Overview

The purpose of this study is to compare the distribution between exponentials and the normal distribution as defined in the Central Limit Theorem. We use a sample of forty exponentials simulated one thousand times. We will compare by examining the mean, variance and distribution.


Simulation

# Load Library Packages
library(stats)
library(ggplot2)
library(pastecs)
library(knitr)
# Simulate the average of forty exponentials a thousand times
set.seed(1234)                          # set seed for reproducibility
n <- 40                                 # number of samples
s <- 1000                               # number of simulations
lambda <- 0.2                           # rate parameter

mns <- data.frame(mean = numeric(s))    # create a blank data frame to hold the averages

for (i in 1:s) {
    mns[i, 1] <- mean(rexp(n, lambda))
}

# Show various statistics for mns
options(scipen = 999)
kable(stat.desc(mns$mean), digits = 3)
nbr.val 1000.000
nbr.null 0.000
nbr.na 0.000
min 3.170
max 7.390
range 4.220
sum 4974.239
median 4.938
mean 4.974
SE.mean 0.024
CI.mean.0.95 0.047
var 0.571
std.dev 0.755
coef.var 0.152

Analysis: Here we have 1000 simulations of the mean of forty exponentials. The mean and median are right around 5.


1. Show the sample mean and compare it to the theoretical mean of the distribution.

# Theoretical mean
theoMean <- 1 / lambda
theoMean
## [1] 5
# Sample mean
samMean <- mean(mns$mean)
samMean
## [1] 4.974239
# Chart a histogram of the simulations with theoretical and samples means displayed
m <- ggplot(mns, aes(x = mean))
m + geom_histogram(binwidth = .25, color = "black", fill = "#59ABE3") +
    ggtitle("Distribution of Sample Means") +
    geom_vline(aes(xintercept = samMean), color = "#D91E18", linetype = "dashed", 
               size = 1) + # red dashed-line
    geom_vline(aes(xintercept = theoMean), color = "#1E824C", linetype = "solid", 
               size = 1) + # green solid line
    annotate("text", x = samMean - 0.65, y = 135, label = "Sample Mean", color = "#D91E18", 
             fontface = "bold") +
    annotate("text", x = theoMean + 0.82, y = 135, label = "Theoretical Mean", color = "#1E824C", 
             fontface = "bold") +
    scale_x_continuous(breaks = seq(3, 7, 1))

Analysis: The theoretical mean is exactly 5. While the mean of our sample was 4.974. After overlaying the theoretical and sample means on the histogram of the sample it is plain to see that they are in the middle of the histogram. This behaves exactly as the Central Limit Theorem says it should.

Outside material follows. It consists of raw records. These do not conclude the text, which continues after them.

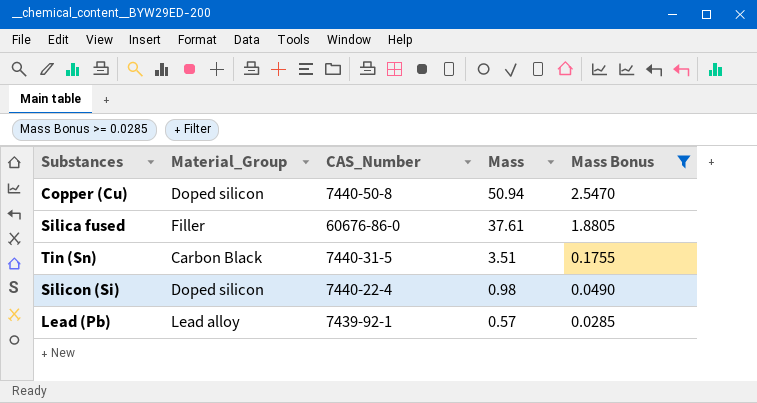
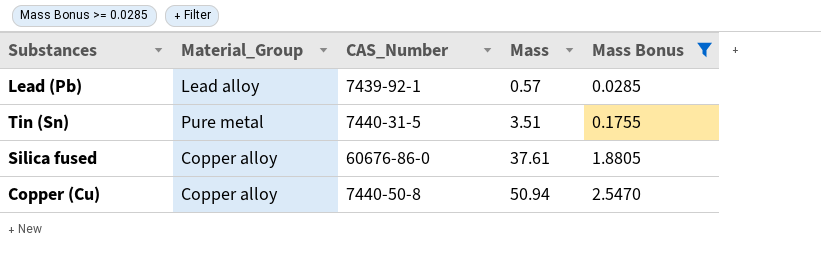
row order: Mass descending -> Mass ascending
row Silicon (Si): Doped silicon | 7440-22-4 | 0.98 | 0.0490 -> none
Tin (Sn) | Material_Group: Carbon Black -> Pure metal
Silica fused | Material_Group: Filler -> Copper alloy
Copper (Cu) | Material_Group: Doped silicon -> Copper alloy

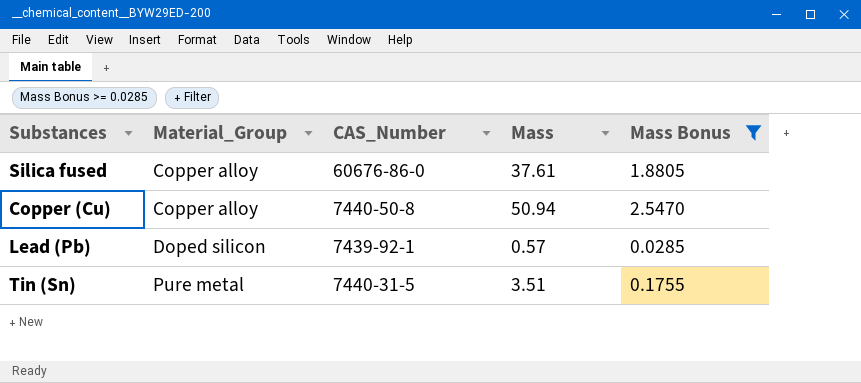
row order: Mass ascending -> Material_Group ascending
Lead (Pb) | Material_Group: Lead alloy -> Doped silicon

2. Show how variable the sample is (via variance) and compare it to the theoretical variance of the distribution.

# Theoretical Variance
theoVar <- (1 / lambda)^2 / n
theoVar
## [1] 0.625
# Sample Variance
samVar <- var(mns$mean)
samVar
## [1] 0.5706551

Analysis: The theoretical variance is 0.625 while the sample variance is 0.57. These aren’t as close as the theoretical and sample means, but they are close enough given the simulation size of 1000. If we performed more simulations, then the sample variance would be closer to the theoretical variance.


3. Show that the distribution is approximately normal.

# Chart the distribution
g <- ggplot(mns, aes(x = mean))
g + geom_histogram(aes(y = ..density.., fill = ..count..), binwidth = .5, color = "black") +
    scale_fill_gradient("Density", low = "#DCDCDC", high = "#7C7C7C") +
    ggtitle("Sample Distribution vs Normal Distribution") +
    geom_density() +
    stat_function(fun = dnorm, args = list(mean = samMean, sd = sd(mns$mean)), 
                  color = "red") +
    annotate("text", x = 6.8, y = .55, label = "Distr. of Sample Means", 
             fontface = "bold") +
    annotate("text", x = 6.65, y = .52, label = "Theoretical Density", color = "red", 
             fontface = "bold") +
    scale_x_continuous(breaks = seq(3, 8, 1))

Analysis: In the histogram above, the black line is the distribution curve of the sample means while the red line is the theoretical density for a normal distribution. Given how close the black line is to the red line is safe to say that the sample distribution is approximately normal.


Conclusion

Does the distribution of means of 40 exponentials behave as predicted by the Central Limit Theorem?

The Central Limit Theorem states that the mean of iid variables approaches the standard normal distribution as the sample size increases. We showed that the theoretical mean and sample mean are very close together. Also, the variance is fairly close to each other. In the chart “Sample Distribution vs Normal Distribution” above we showed that the black line (sample distribution) is approximately similar to the red line (normal distribution). Given all this, it is safe to conclude that the distribution of means of 40 exponentials behave as predicted by the Central Limit Theorem.